All Saints’ Day celebrates the “great cloud of witnesses”, who surround us in ways beyond our knowing (Hebrews 12:1). This holy day reminds us of our connection to the community of those who have gone before us. Some of those saints are remembered for their mighty acts or robust dedication. The identities of the vast multitude of the saints, however, have long since been forgotten. To celebrate All Saints’ is to confront our dependence and transience.  We didn’t come to faith through the triumph of an individual choice, but rather, we were gifted with the Faith through faithful people who said their prayers, raised their children, lived their lives and died in the hope of the Resurrection.

The Feast of the Holy Name proclaims the scandal of particularity — that God, the Creator takes up residence within creation and  lives the divine life from the inside of a tent of flesh and blood. On January 1, the Church calls us to receive the God who dwells in the vastness of eternity but who, nonetheless, takes up time and space in human history. For Christians, this enfleshed God has a name — (“above all names” according to Philippians 2:9) — “Jesus”. Christians say that because of the birth, life, ministry, death and Resurrection of God-with-us, humanity is taken up into the very life of God’s Self.

All Saints’ and Holy Name don’t get much attention. Most parishes move the observance of All Saints’ to the Sunday following November 1st in recognition of the challenge inherent in getting people to attend a worship opportunity during the week. Observing Holy Name mostly occurs every few years when January 1 happens to fall on a Sunday (New Year’s Day is simply too much competition). But, I think it’s significant that the last two months of the calendar year are bookended by these two holy days.

We live our lives within this dynamic interplay between community and individuality — at the nexus of All Saints’ and Holy Name. Jesus was given his name at the time of his circumcision. This name was not merely an identifier . The act of naming simultaneously set Jesus apart and connected him to all of salvation history — the Covenant between the Hebrew people and God, the Exodus, the Exile, the Return.

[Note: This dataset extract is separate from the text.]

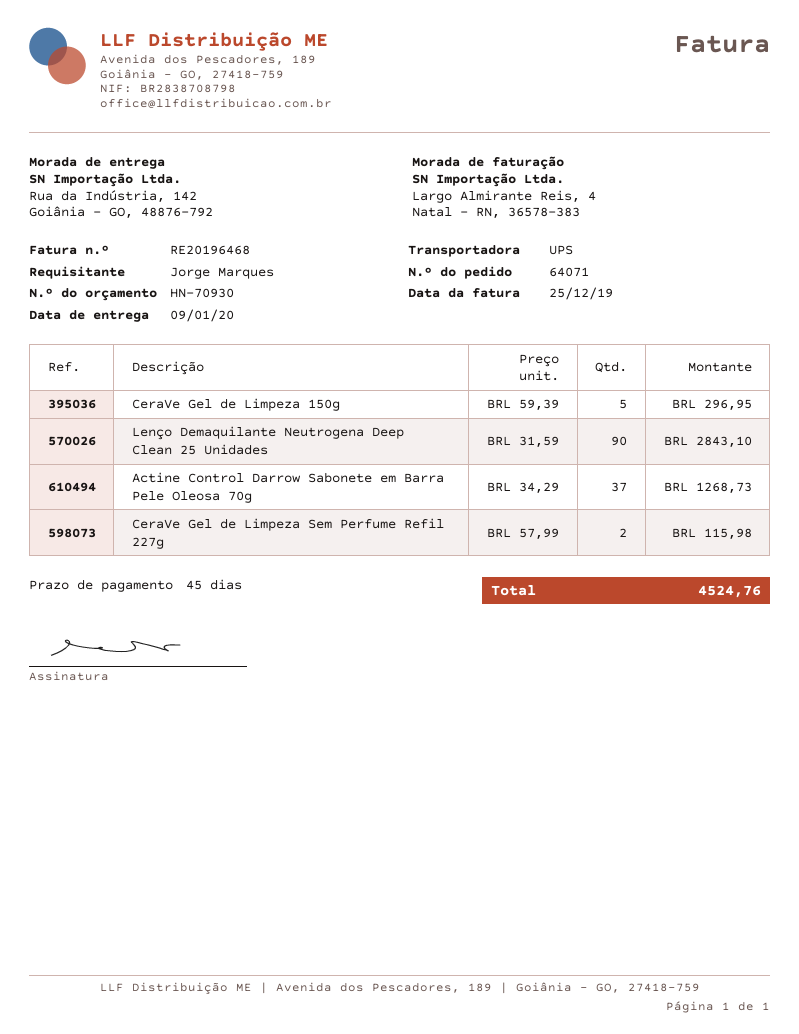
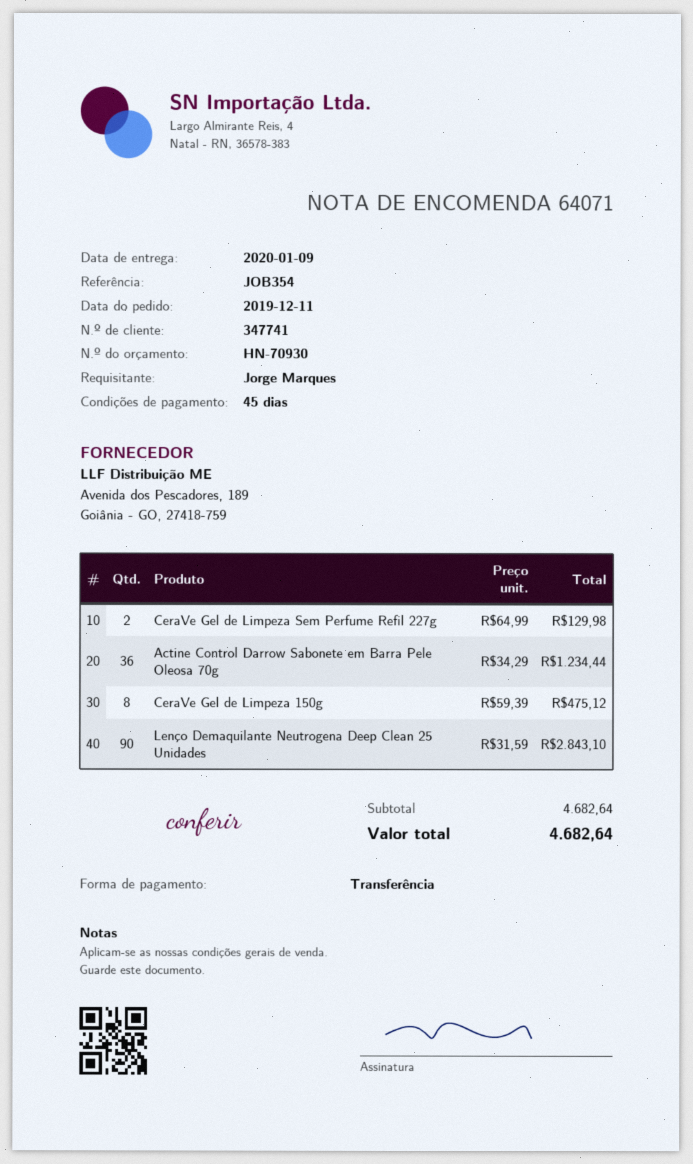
CeraVe Gel de Limpeza 150g: 5 x 59.39 = 296.95 -> 8 x 59.39 = 475.12
Actine Control Darrow Sabonete em Barra Pele Oleosa 70g: 37 x 34.29 = 1268.73 -> 36 x 34.29 = 1234.44
CeraVe Gel de Limpeza Sem Perfume Refil 227g: 2 x 57.99 = 115.98 -> 2 x 64.99 = 129.98
total: 4524.76 -> 4682.64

All of those stories were part of Jesus’ story, just as the stories of Jesus’ life, ministry, death and resurrection have become part and parcel of our respective stories. When we baptize people, we say their names, recognizing their uniqueness as individuals even as we submerge them into the community of the faithful — the Church — the Body of Christ.

These two holy days are poignant reminders that love does surround us on every hand. We were loved before we were even born. Loved by people who would never see us or know us — the saints who passed the Faith from generation to generation until that Faith finally landed within us. Yet even as we take our place within that cloud of witnesses, we are also loved in our individuality and uniqueness — loved by the God who knows each of us by name.